Usually when we write for May, it's during the March we love: maple sapping season, longer sunlight, damp and icy mud and piles of leaves, cool winds, and a promise of soon-bursting buds. This record snowfall year, we still have 20-plus inches on the flat, and it is still winter. It could snow again anytime. The most promise of spring is in our garden catalogs. But at least the cross-country skiing has been great. In Hanover, the snow made for a great Winter Carnival season.
What happened during the Winter months? Bob Bach writes that he is serving as continuing-education officer for the Dartmouth Club of Suburban New Jersey. It's a fine job for one who travels as often and far as Bob. In February he a seminar, "Don't Laugh (or Cry) If I Say This" with Dartmouth professors Peter Travis and Mary Childers. It was on language, gender, and communication, a program offering surprising insights and lots of humor. They attracted 208 attendees, Bob says, and I add, that's astounding!
Your writer can report that our Southwest New Hampshire (Keene) Club recently put on a well-liked program with local author and Dartmouth Professor Ernest Hebert (Dogsof March, and others). We did this in cooperation with Franklin Pierce College in near-by Rindge. FPC President Walter Peterson attended, representing both his college and our class.
We must have a good number of classmates doing club work of this sort, and I'd love to help promote it.
Mike Pender, president of the Sarasota Club, has put on many fine programs.
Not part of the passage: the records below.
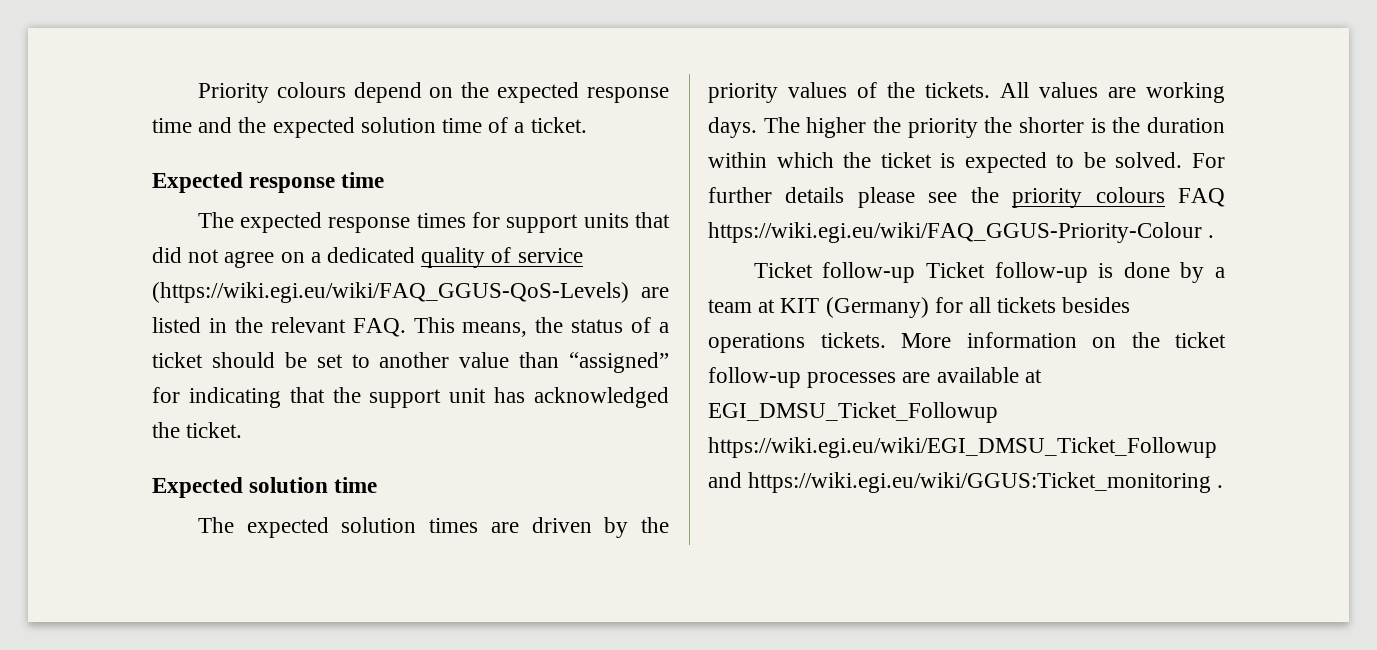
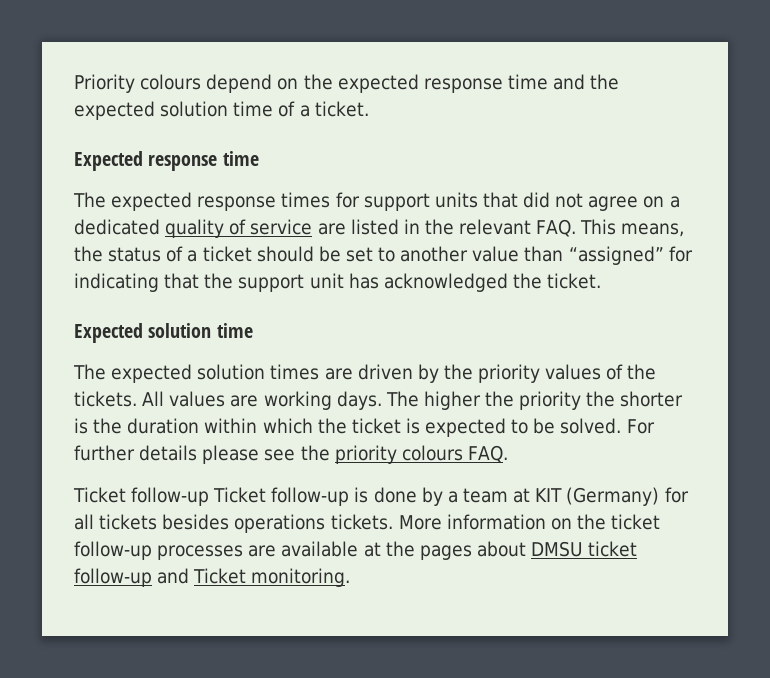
- The expected response times for support units that did not agree on a dedicated quality of service (https://wiki.egi.eu/wiki/FAQ_GGUS-QoS-Levels) are listed in the relevant FAQ. This means, the status of a ticket should be set to another value than “assigned” for indicating that the support unit has acknowledged the ticket.
+ The expected response times for support units that did not agree on a dedicated quality of service are listed in the relevant FAQ. This means, the status of a ticket should be set to another value than “assigned” for indicating that the support unit has acknowledged the ticket.
- For further details please see the priority colours FAQ https://wiki.egi.eu/wiki/FAQ_GGUS-Priority-Colour .
+ For further details please see the priority colours FAQ.
- More information on the ticket follow-up processes are available at EGI_DMSU_Ticket_Followup https://wiki.egi.eu/wiki/EGI_DMSU_Ticket_Followup and https://wiki.egi.eu/wiki/GGUS:Ticket_monitoring .
+ More information on the ticket follow-up processes are available at the pages about DMSU ticket follow-up and Ticket monitoring.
I'm sure many of us belong to Dartmouth Environmental Network (DEN), or are helping in our local schools under the very successful Alumni in Schools program. Let me know of these activities, for some free promotion. They're all worthwhile.
Ham and Dottie Chase rented a 40-foot sailboat and sailed the British Virgin Island for ten days in January. We learned later that we landed in Virgin Gorda just minutes before Dick and Romie Hollerith had to depart on the return trip of a one-day cruise to there from their vacation spot on St. John. Dick would have recognized me, at least, since I was wearing our 45th Reunion hat. That hat attracted the attention of a '93 who was camping on the Jost Van Dyke Island during one of our Pina Colada hours. Also, at the scuba wonderland of the Baths, we met John Woods and Bob Fiertz, both '51 and Thayer '52. So, friends, always display your class colors.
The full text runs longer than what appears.